My wife and I have been separated for several months now. One of the reasons the separation was initiated was because of her time spent with what I believe to be an AP. During the time separated I have tried to work on myself and on my issues regarding the marriage, while also retaining a good standing, friendly relationship with my wife. Yet she still continues to pursue the AP. I suspect she texts and calls him multiple times per week, although I can not see her phone to know for sure. They get together at LEAST once per week to hang out, often times with our kids.

Recently I had ask her if I could spend the evening with her and the kids. She very politely turned me down, claiming she had shopping to do. Yet in the way she turned me down, I could tell there was something else she had planned. I suspected that she had made plans for the AP to visit the house that evening, but didn't want to tell me about it.

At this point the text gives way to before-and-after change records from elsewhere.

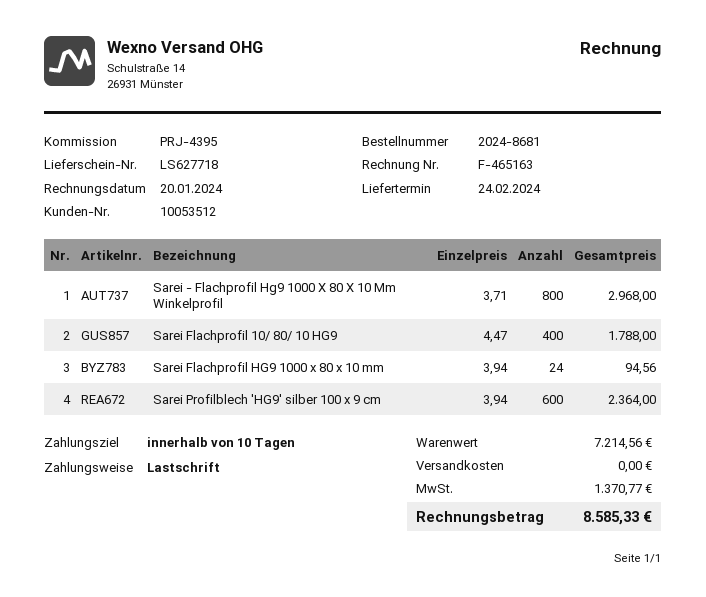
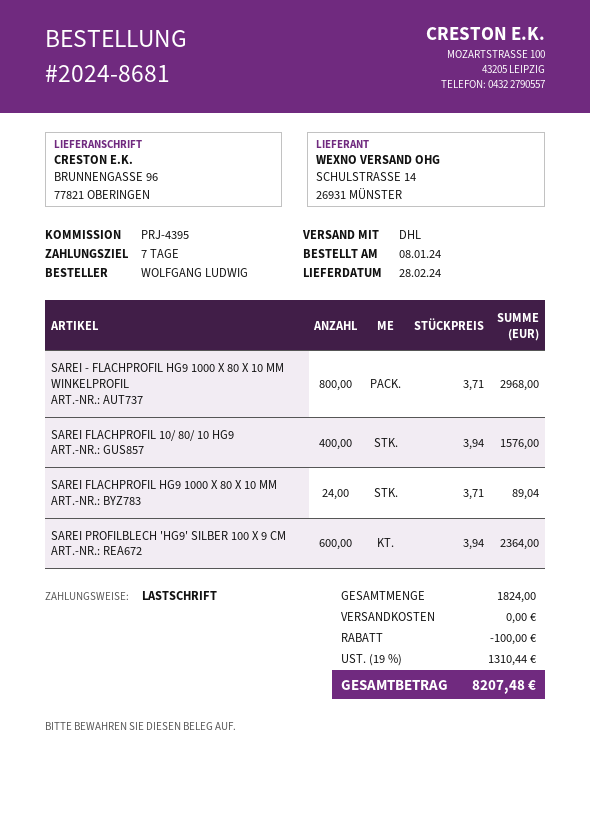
delivery date: 2024-02-24 -> 2024-02-28
payment terms: 10 days -> 7 days
Sarei Flachprofil 10/ 80/ 10 HG9: 400 x 4.47 = 1788.00 -> 400 x 3.94 = 1576.00
Sarei Flachprofil HG9 1000 x 80 x 10 mm: 24 x 3.94 = 94.56 -> 24 x 3.71 = 89.04
discount: none -> 100.00
tax: 1370.77 -> 1310.44
total: 8585.33 -> 8207.48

So that evening I went to her house, and saw his vehicle in the driveway. I parked my vehicle a small distance away, and walked to the house. I looked in the living room window, and saw the AP laying on the floor with one of the children watching TV. I knocked on the door, and no one answered. So I knocked again and the EA answered the door, and let me in. I sat down on the couch, and he returned to the floor to watch TV. I ask him where my wife was, and he said she was putting the other child to bed. I then ask him if he was enjoying his date, at which he said it wasn't a date. My wife shortly thereafter arrived in the room, and I confronted her about why she rejected my request to spend time with the family, for her EA. She of course defended her actions, stating that she wasn't sure he would come over or not and that she did go shopping. I then ask the EA if he frequently laid around in married women's houses. At this point he got agitated and decided it was time to leave. I told him not to leave. My wife at that point told me not to verbally attack him, at which point I stopped because my issue really is with my wife. I ask her why she hid him from me, as she has hid him or aspects of him from me in the past few months. She claimed she didn't want me to get mad. At this point the AP told me they were just friends, and that's all. I ask him at that point to put himself in my shoes, would he feel the same way I do? Did he see how suspicious this looked? He looked right at me, and agreed with me. I ask my wife, if this is so innocent, why do you always hid it, like its a dirty act? I then left, leaving them both in the living room.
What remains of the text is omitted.